Example | Name | SE Meaning / Notes |
---|---|---|
He workin'. | Simple progressive | He is working [right now]. |
He be workin'. | Habitual/continuative aspect | He works frequently or habitually. Better illustrated with "He be workin' Tuesdays all month." |
He be steady workin'. | Intensified continuative | He is always working. |
He been workin'. | Perfect progressive | He has been working. |
He been had that job. | Remote phase (see below) | He has had that job for a long time and still has it. |
He done worked. | Emphasized perfective | He has worked. Syntactically, "He worked" is valid, but "done" is used to emphasize the completed nature of the action.[3] |
He finna go to work. | Immediate future | He's about to go to work. Finna is a contraction of "fixing to"; though is also believed to show residual influence of late 16th century archaism "would fain (to)", that persisted until later in some rural dialects spoken in the Carolinas (near the Gullah region). "Fittin' to" is commonly thought to be another form of the original "fixin' (fixing) to", and it is also heard as fitna and fixna.[4] |
I was walkin' home, and I had worked all day. | Preterite narration. | "Had" is used to begin a preterite narration. Usually it occurs in the first clause of the narration, and nowhere else. |
Remote Phase Marker
The aspect marked by stressed 'been' has been given many names, including Perfect Phase, Remote Past, Remote Phase (Fickett 1970, Fasold and Wolfram 1970, Rickford 1999). This article uses the third. Been here is stressed; in order to distinguish it from unstressed been (used as in standard English), linguists often write it as BIN. Thus the distinction between She BIN running ("She has been running for a long time") and She been running ("She has been running").[5]
With non-stative verbs, the role of been is simple: it places the action in the distant past, or represents total completion of the action. A Standard English equivalent is to add "a long time ago". For example, She been told me that translates as, "She told me that a long time ago".

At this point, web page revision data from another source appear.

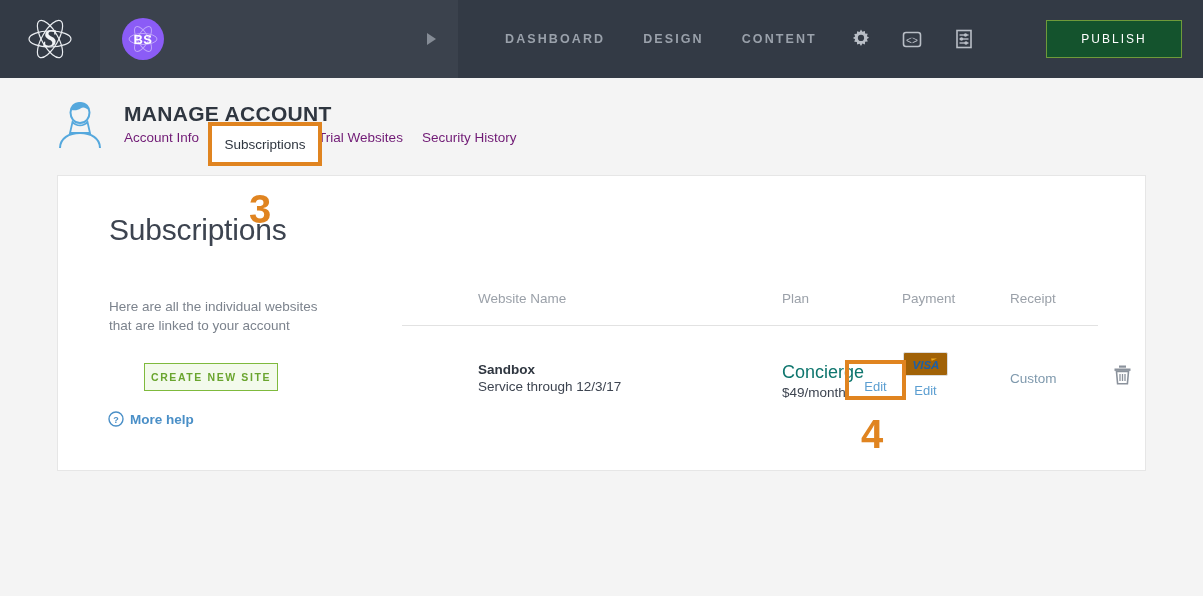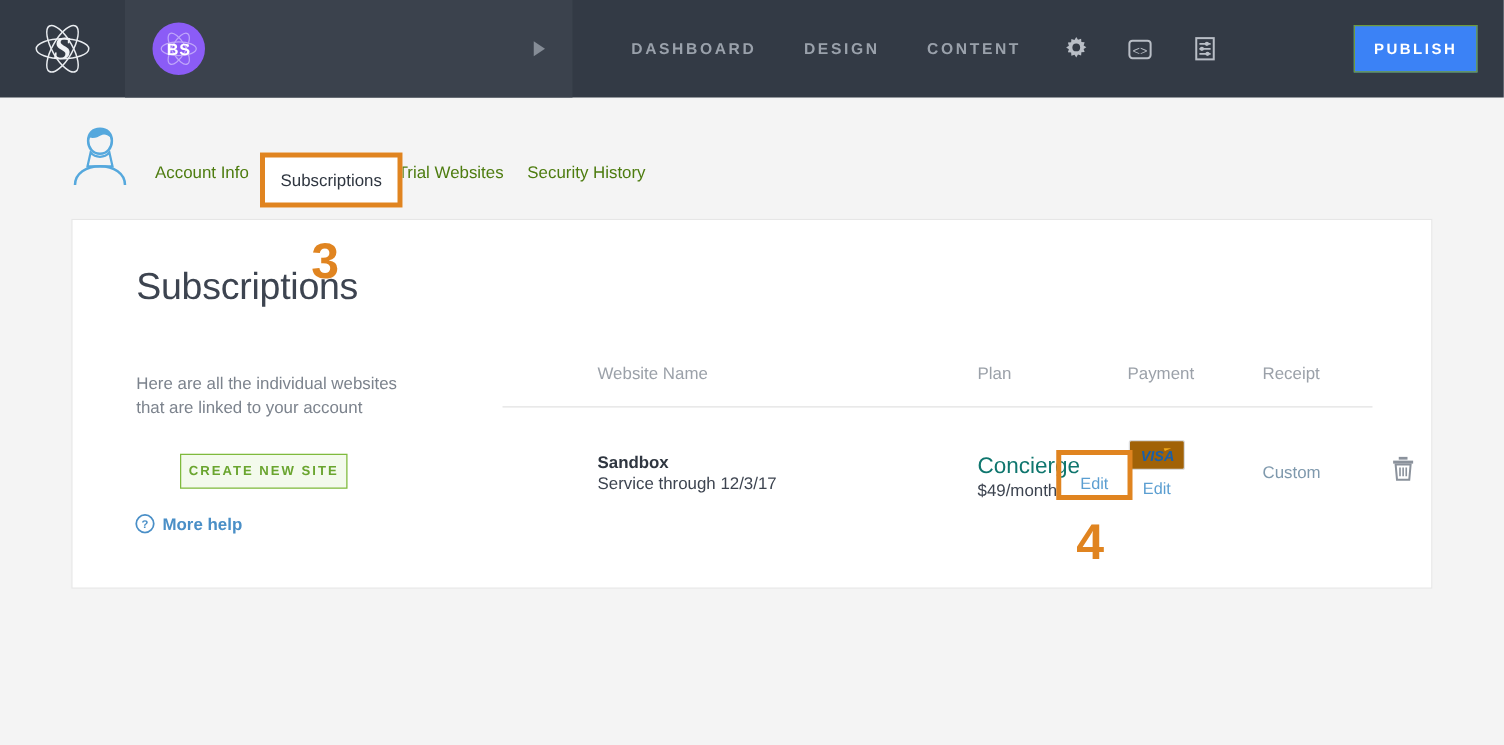--- a/index.html
+++ b/index.html
@@ -72,11 +72,11 @@
 
   .publish-btn {
     position: absolute; right: 21px; top: 20px;
-    width: 99px; height: 38px;
-    background: #3b82f6;
+    width: 136px; height: 38px;
+    background: #14532d;
     border: 1.5px solid #6f9a3a;
     color: #ffffff;
-    font-size: 12px; font-weight: bold; letter-spacing: 2px;
+    font-size: 12px; font-weight: normal; letter-spacing: 2px;
     display: flex; align-items: center; justify-content: center;
     cursor: pointer;
   }

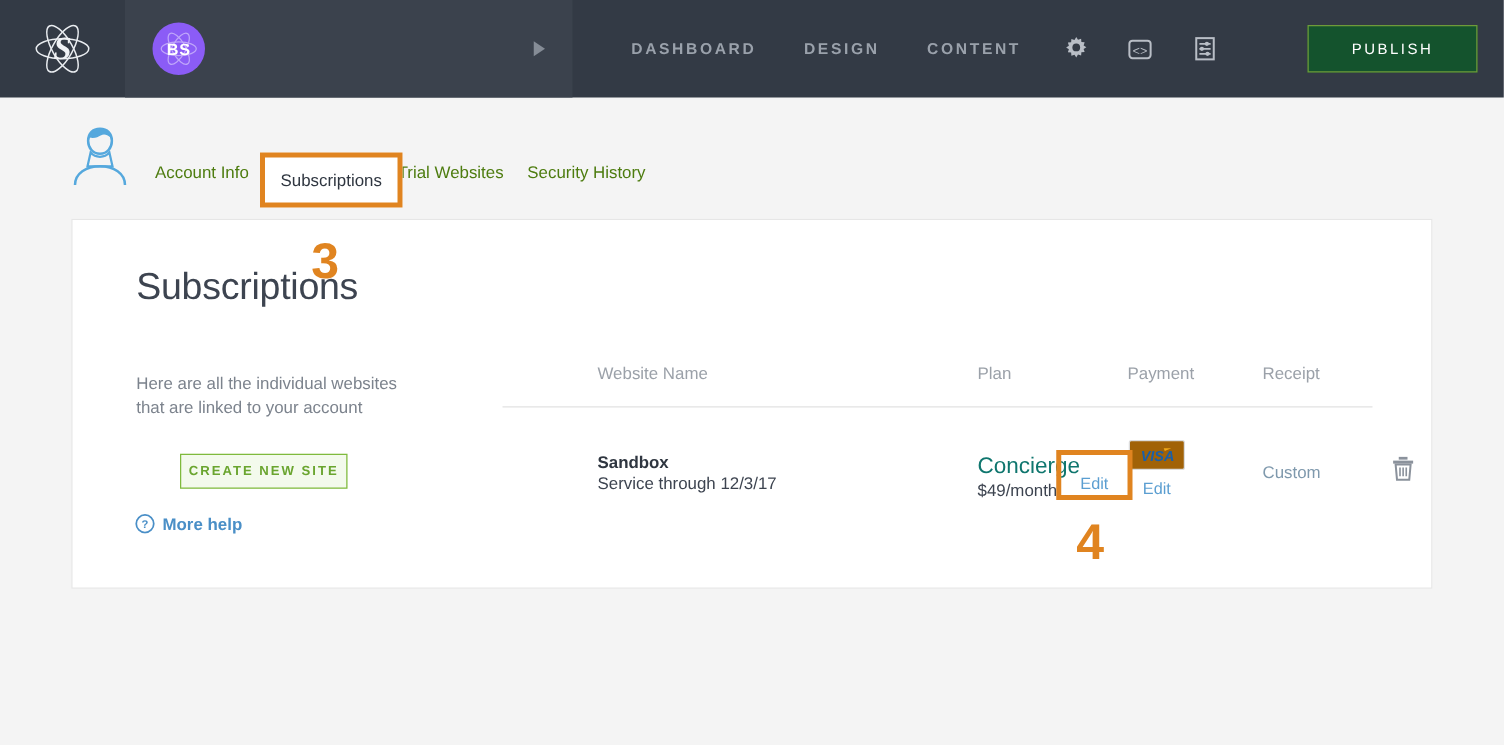--- a/index.html
+++ b/index.html
@@ -279,6 +279,7 @@
     <path d="M15.5 24c2.2 2.6 5 3.4 7.5 3.4s5.3-.8 7.5-3.4l2.5 11H13z" fill="none" stroke="#55a8dd" stroke-width="1.8"></path>
   </svg>
 
+  <div class="page-title">MANAGE ACCOUNT</div>
 
   <div class="tabs">
     <span class="tab">Account Info</span>

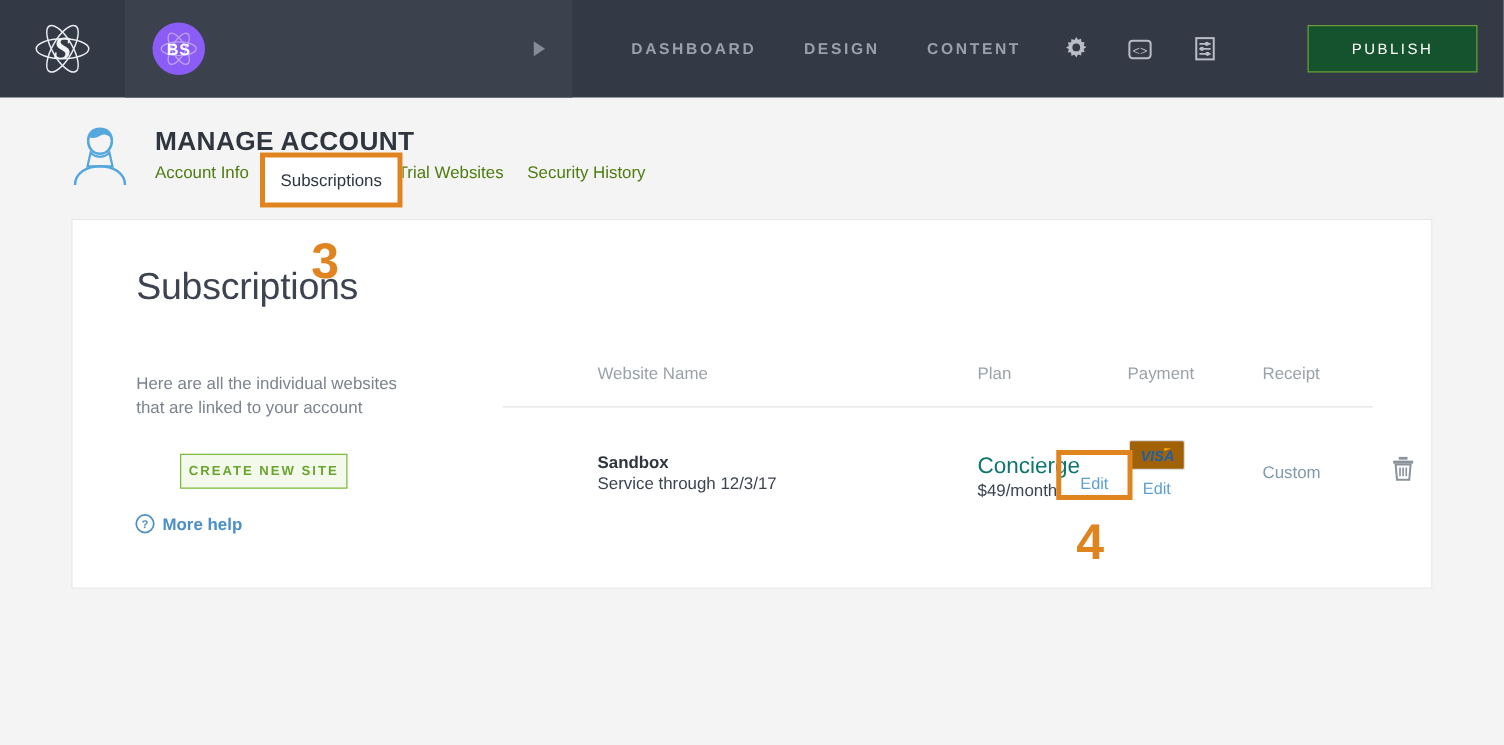--- a/index.html
+++ b/index.html
@@ -93,7 +93,7 @@
     display: flex; align-items: baseline; gap: 0;
   }
   .tab {
-    font-size: 13.5px; color: #4d7c0f; cursor: pointer;
+    font-size: 13.5px; color: #701a75; cursor: pointer;
     padding-right: 19px; white-space: nowrap;
   }
   .tab.active { color: #2f3640; }

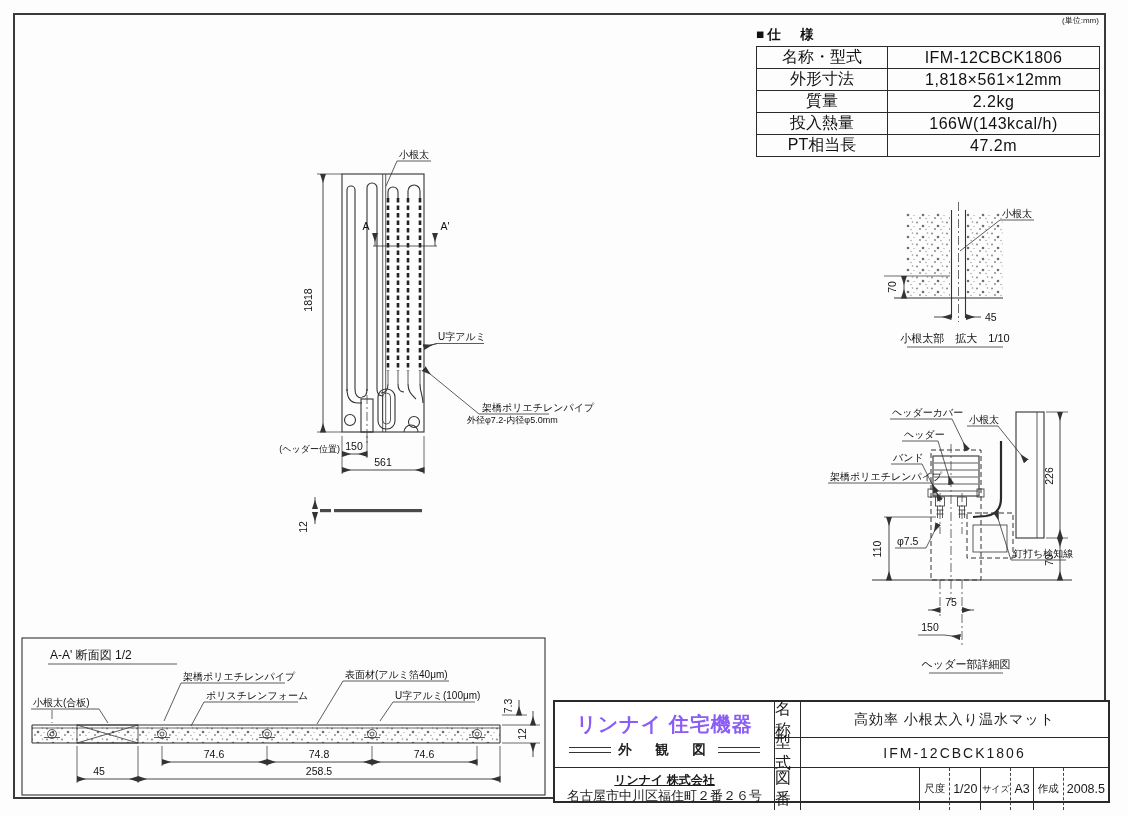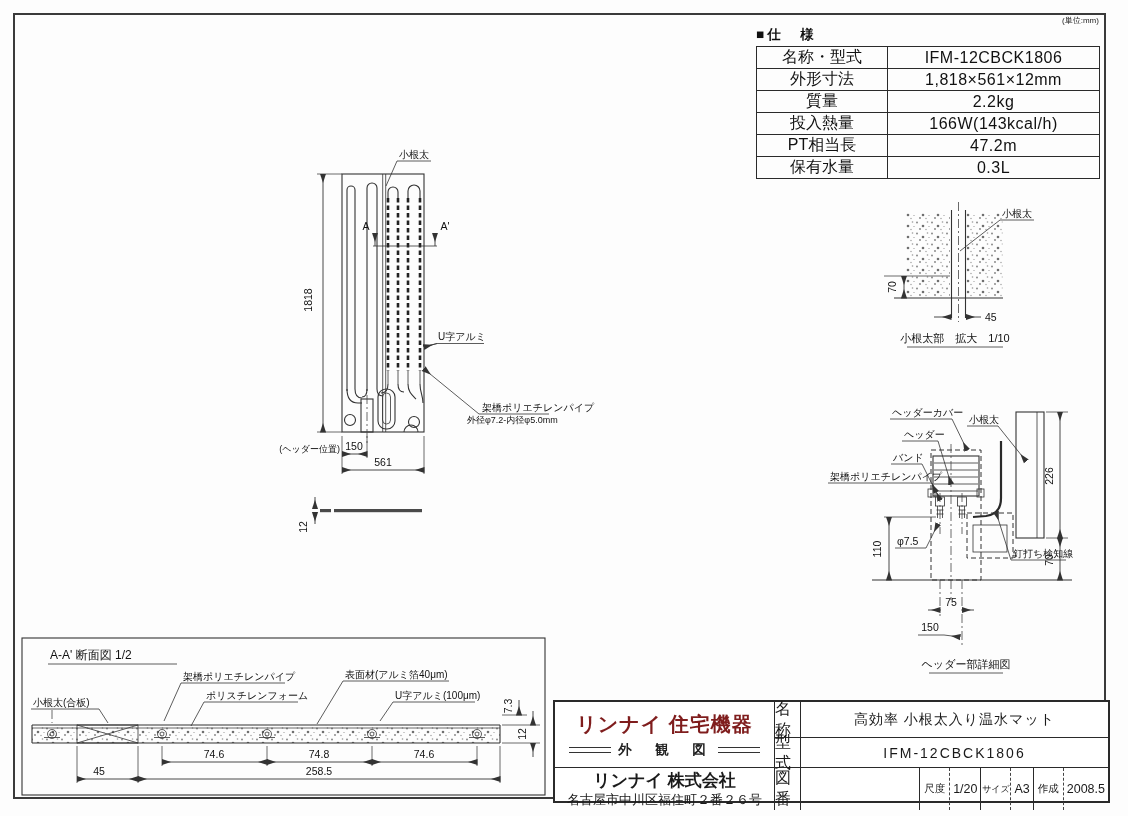--- a/index.html
+++ b/index.html
@@ -90,10 +90,6 @@
           <td class="sl">PT相当長</td>
           <td class="sv">47.2m</td>
           </tr>
-        <tr>
-          <td class="sl">保有水量</td>
-          <td class="sv">0.3L</td>
-          </tr>
       </tbody>
     </table>
   </div>

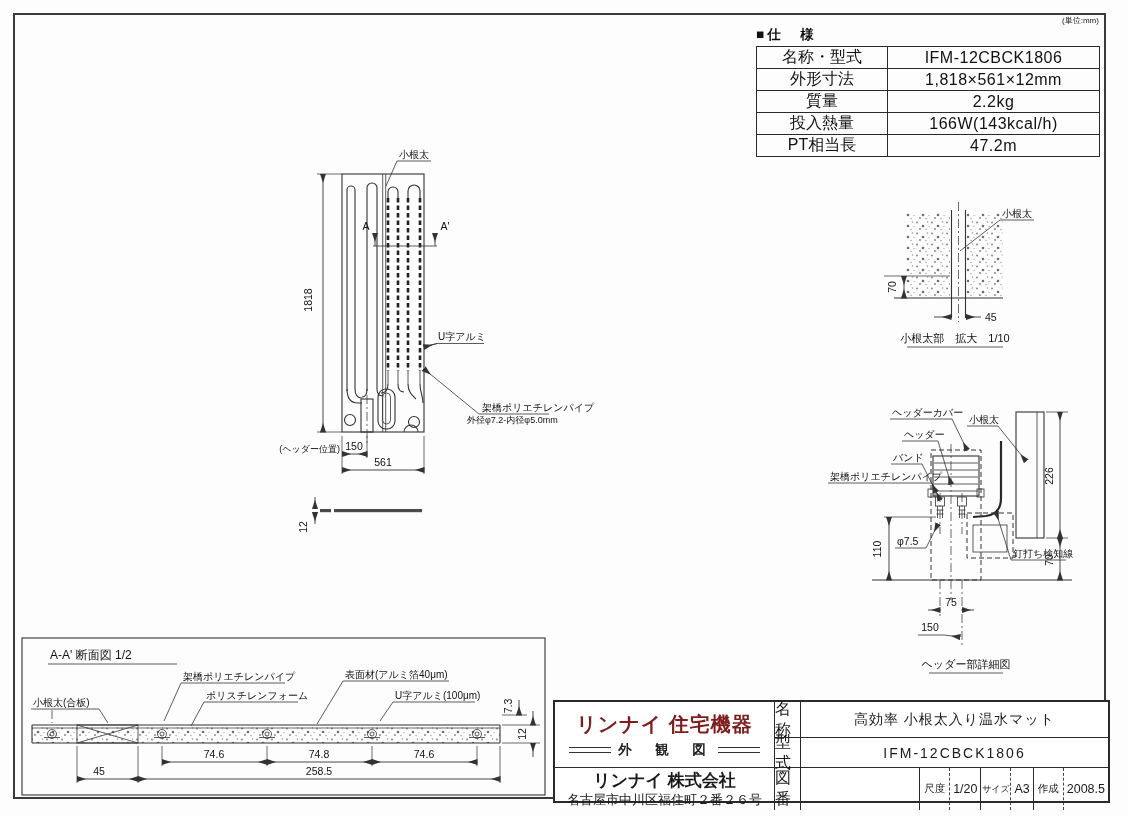--- a/index.html
+++ b/index.html
@@ -24,7 +24,7 @@
   .cell{display:flex;align-items:center;justify-content:center;}
   .logo{grid-column:1;grid-row:1/3;border-right:1.5px solid #2a2a2a;border-bottom:1.5px solid #2a2a2a;
         display:flex;flex-direction:column;align-items:center;justify-content:center;gap:3px;}
-  .brand{font-size:20px;font-weight:bold;letter-spacing:1px;color:#7f1d1d;}
+  .brand{font-size:20px;font-weight:bold;letter-spacing:1px;color:#8b5cf6;}
   .type-row{display:flex;align-items:center;gap:7px;}
   .dline{width:42px;height:4px;border-top:1.5px solid #333;border-bottom:1.5px solid #333;}
   .dtype{font-size:13.5px;letter-spacing:5px;font-weight:bold;color:#222;}

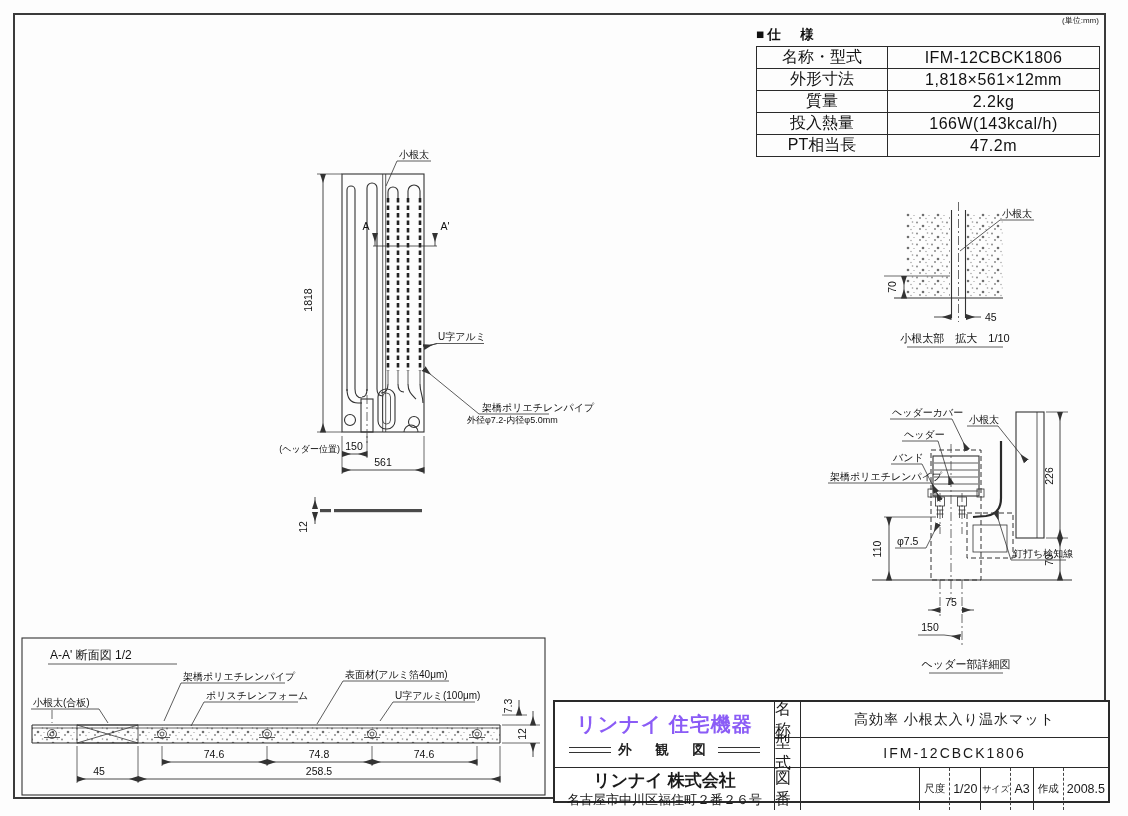--- a/index.html
+++ b/index.html
@@ -30,7 +30,7 @@
   .dtype{font-size:13.5px;letter-spacing:5px;font-weight:bold;color:#222;}
   .company-cell{grid-column:1;grid-row:3;border-right:1.5px solid #2a2a2a;
         display:flex;flex-direction:column;align-items:center;justify-content:center;line-height:1.25;}
-  .company{font-size:17px;font-weight:bold;}
+  .company{font-size:12px;font-weight:bold;text-decoration:underline;}
   .address{font-size:13px;}
   .flbl{border-right:1.5px solid #2a2a2a;border-bottom:1.5px solid #2a2a2a;font-size:16px;}
   .flbl.last{border-bottom:none;}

However, when been is used with stative verbs or gerund forms, been shows that the action began in the distant past and that it is continuing now. Linguist John R. Rickford (1999) suggests that a better translation when used with stative verbs is "for a long time". For instance, in response to "I like your new dress", one might hear Oh, I been had this dress, meaning that the speaker has had the dress for a long time and that it isn't new.
To see the difference between the simple past and the gerund when used with been, consider the utterances:
- I been bought her clothes means "I bought her clothes a long time ago".
- I been buyin' her clothes means "I've been buying her clothes for a long time".
Negation
In addition, negatives are formed differently from standard American English:
- Use of ain't as a general negative indicator. It is used in place of, "am not", "isn't", and "aren't", "haven't", "hasn't" or even "didn't".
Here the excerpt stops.